Clearly TV over broadband is a viable alternative for the limited number of
homes that now rely on antennas, although a significant portion of these
homes
may not be able to afford broadband.

Finally something sensible. Yes, a wholesale abolishment of any kind of
broadcasting, and moving to broadband distribution exclusively, would require
first that the lifeline service be updated to broadband, rather than just a
telephone line. This is the extreme scenario, obviously, which is not the best
way of making any transition.

And when you consider the number of homes that get linear TV service from the
MVPDs, it is still not possible to move all TV delivery to the Internet.

That's far simpler. Anyone on cable, just about, can subscribe to broadband.
Most people with DBS subscriptions, I have to believe, already have broadband
service. We've already seen that 70% of homes have broadband, and what these
numbers call "broadband" is much more than what's necessary for TV. So the
transition away from MPEG-2 TS broadcast streams is a lot more feasible than
you like to pretend.

The required infrastructure is not in place and will not be for a number of
years.

More arm-waving BS. We've covered this many times.

Give it up Bert. You are arguing from both sides of your mouth. Both cable
and
broadcast are constrained by legacy technology that is in more than 100
million
homes in the U.S.

Where am I arguing out of both sides of my mouth, Craig? What don't you
understand that gives you that impression? If you give a home, say, 3 or 4
Mb/s, that's plenty adequate for TV streams, even if they won't be true HD. I
showed you the numbers. The cable companies would have little trouble doing
this, and they can put the onus on the subscriber to buy the necessary modem,
if they don't have these deployed yet. (I.e., a modem which may use more 6 MHz
channels for DOCSIS than their proprietary ones may be capable of.) The old
proprietary rental equipment the cable companies laboriously deployed, which
was their own decision to do, if it can't handle the expanded DOCSIS service,
oh well, so sad.

You'll have a few tough cases, mostly rural, where people have no access to
that much bandwidth from a cabled service. But for that, either satellite
broadband or newer WISP services would be the answer. All of this is happening,
Craig. Your "it would take decades" is simply uninformed.

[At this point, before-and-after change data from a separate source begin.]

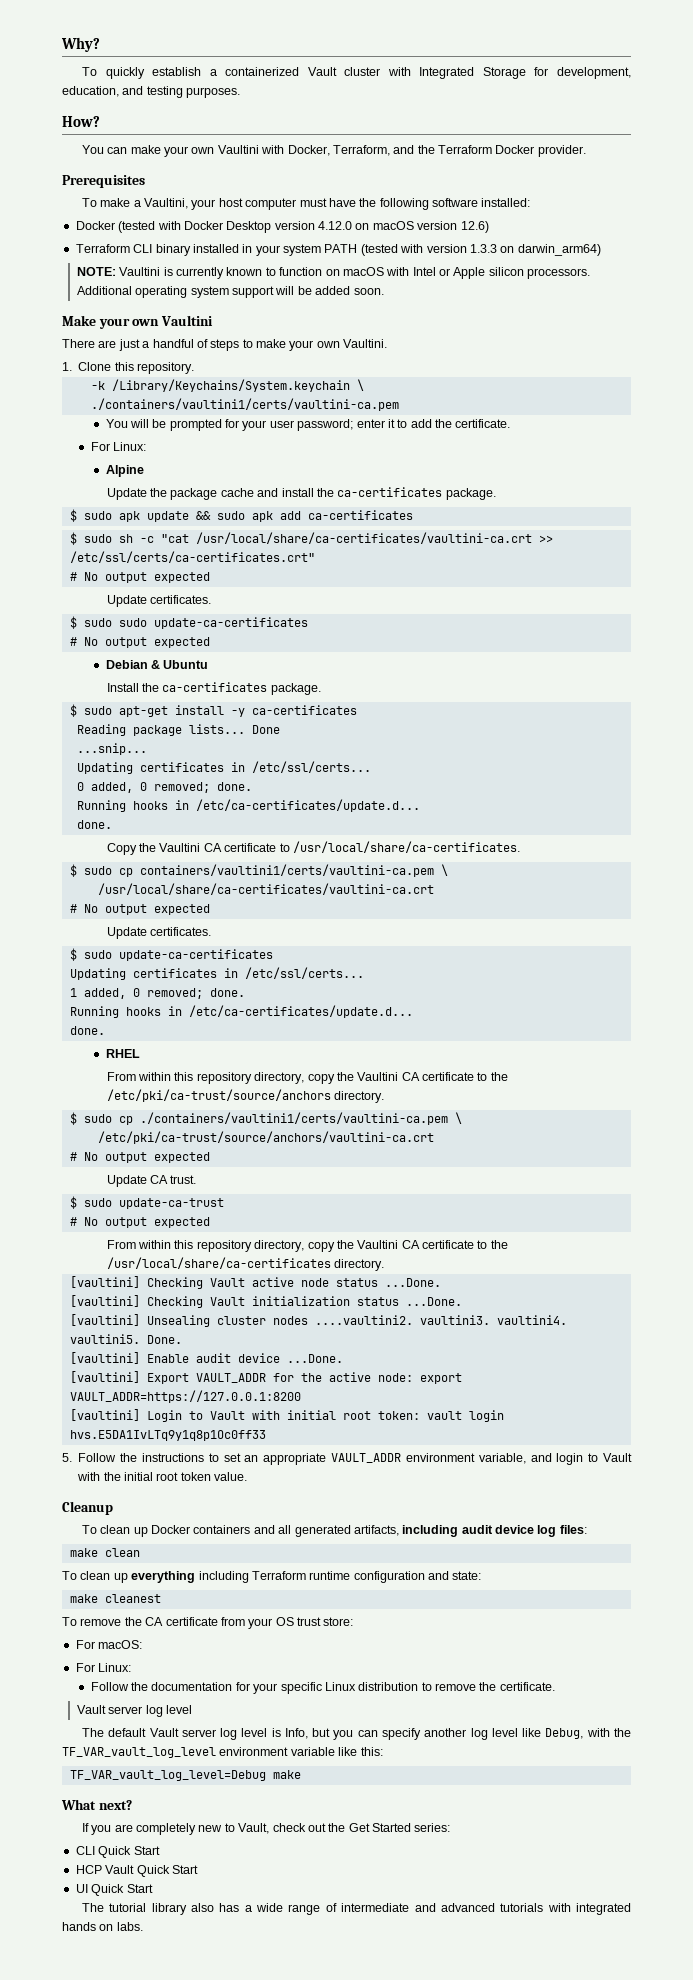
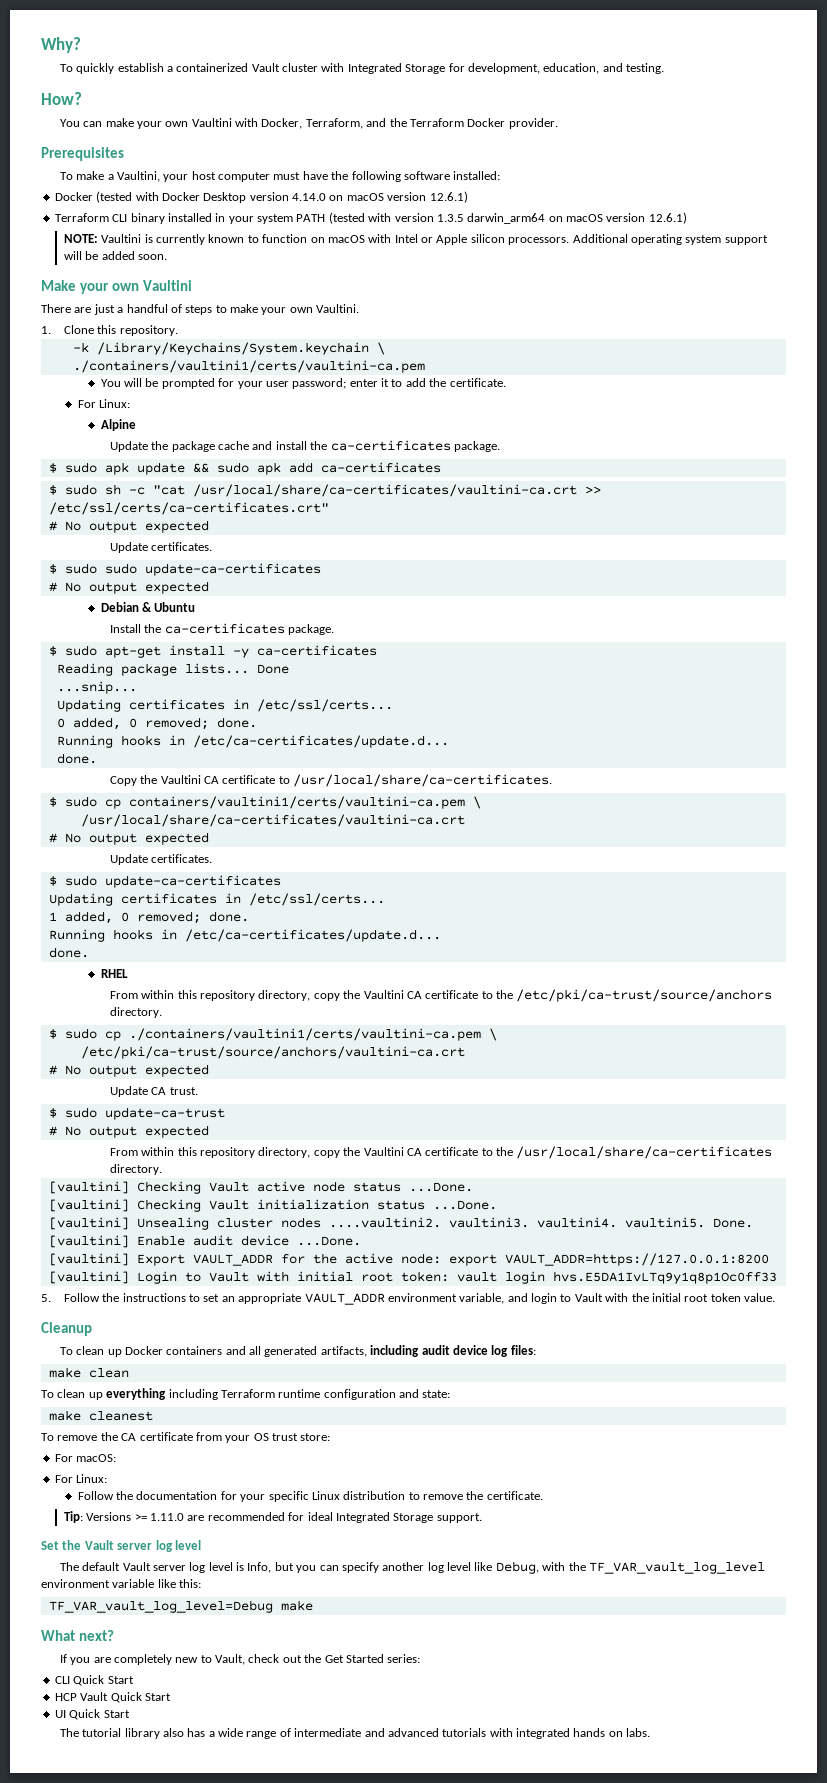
[146,86,241,98] testing purposes. -> [626,63,665,74] testing.
[318,221,489,233] 4.12.0 on macOS version 12.6) -> [292,191,468,203] 4.14.0 on macOS version 12.6.1)
[469,244,601,256] 1.3.3 on darwin_arm64) -> [436,212,687,224] 1.3.5 darwin_arm64 on macOS version 12.6.1)
(555, 1686) none -> [63,1511,482,1523] [41,1540,82,1550] Tip: Versions >= 1.11.0 are recommended for ideal Integrated Storage support. // Set the

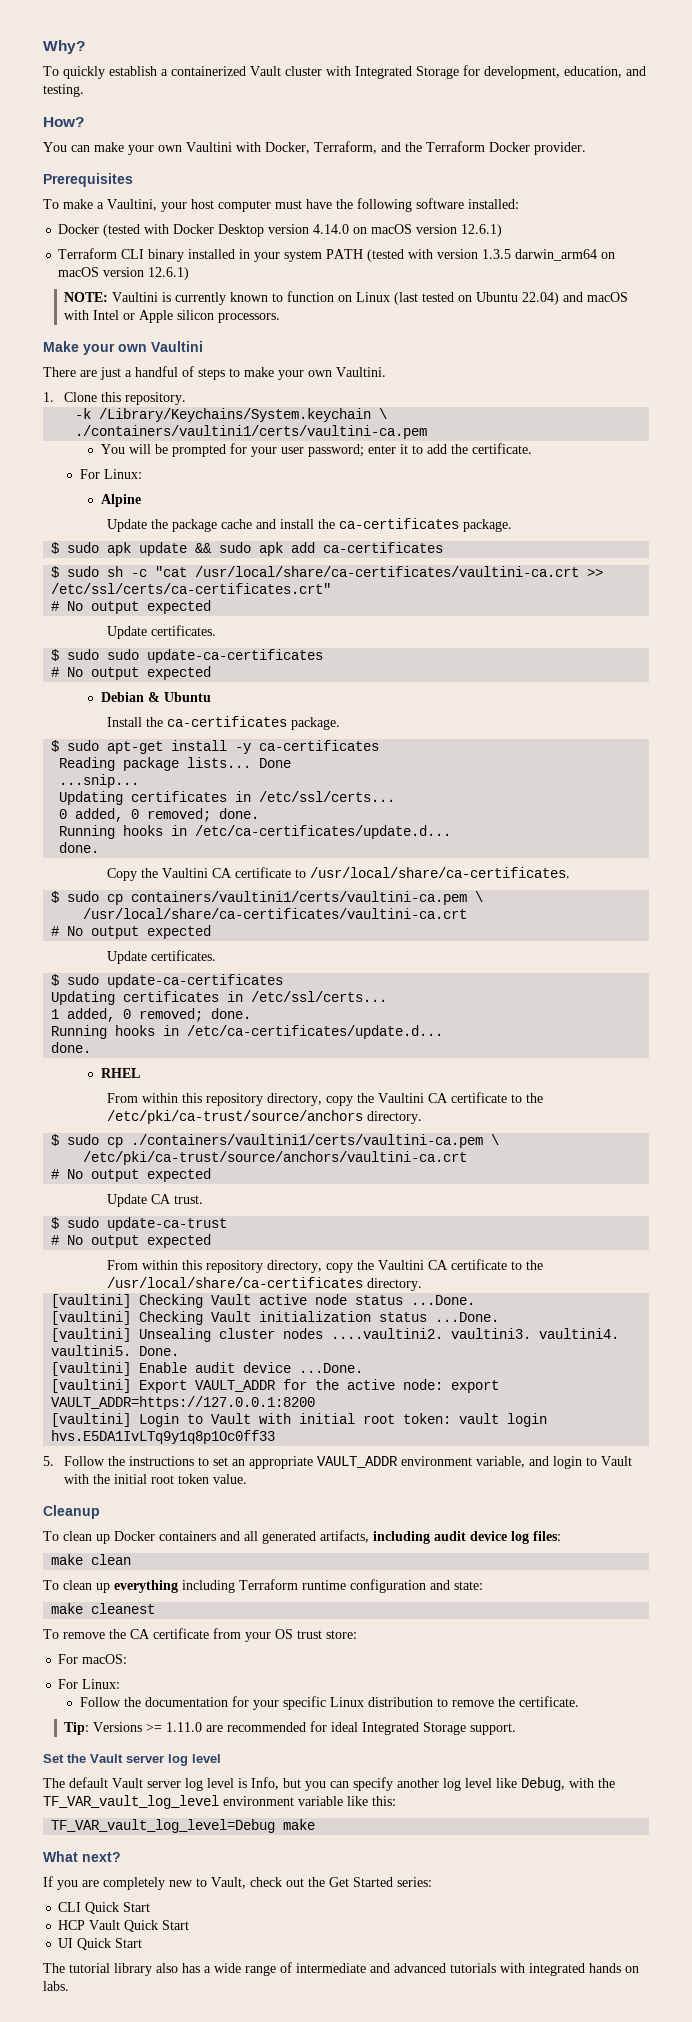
(325, 240) none -> [356,292,584,305] Linux (last tested on Ubuntu 22.04) and
[572,234,768,245] [63,251,168,260] Additional operating system support will be added soon. -> (281, 318) none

Obviously not standards are equal. The open extensible approach has enabled
you
to watch TV over the Internet. Even you are no longer using that built in
ATSC
tuner that you championed in a former life.

This old mantra again. I not only championed the built-in ATSC tuner, I also
championed built-in Internet reception, when that became a popular option.
Which it has done. Matter of fact, the reason I use a PC is because I got tired
of waiting for these "on the take" connected TV, or connected BluRay, or
streaming boxes, to put out a product that wasn't unnecessarily crippled.



So Craig, you are simply way behind the time.

So your answer is just shut down broadcast TV in the U.S. - obviously there
is
no good reason for ATSC 3.0 or continuing to waste spectrum on FOTA TV...

What has my repeated position on ATSC 3.0 been?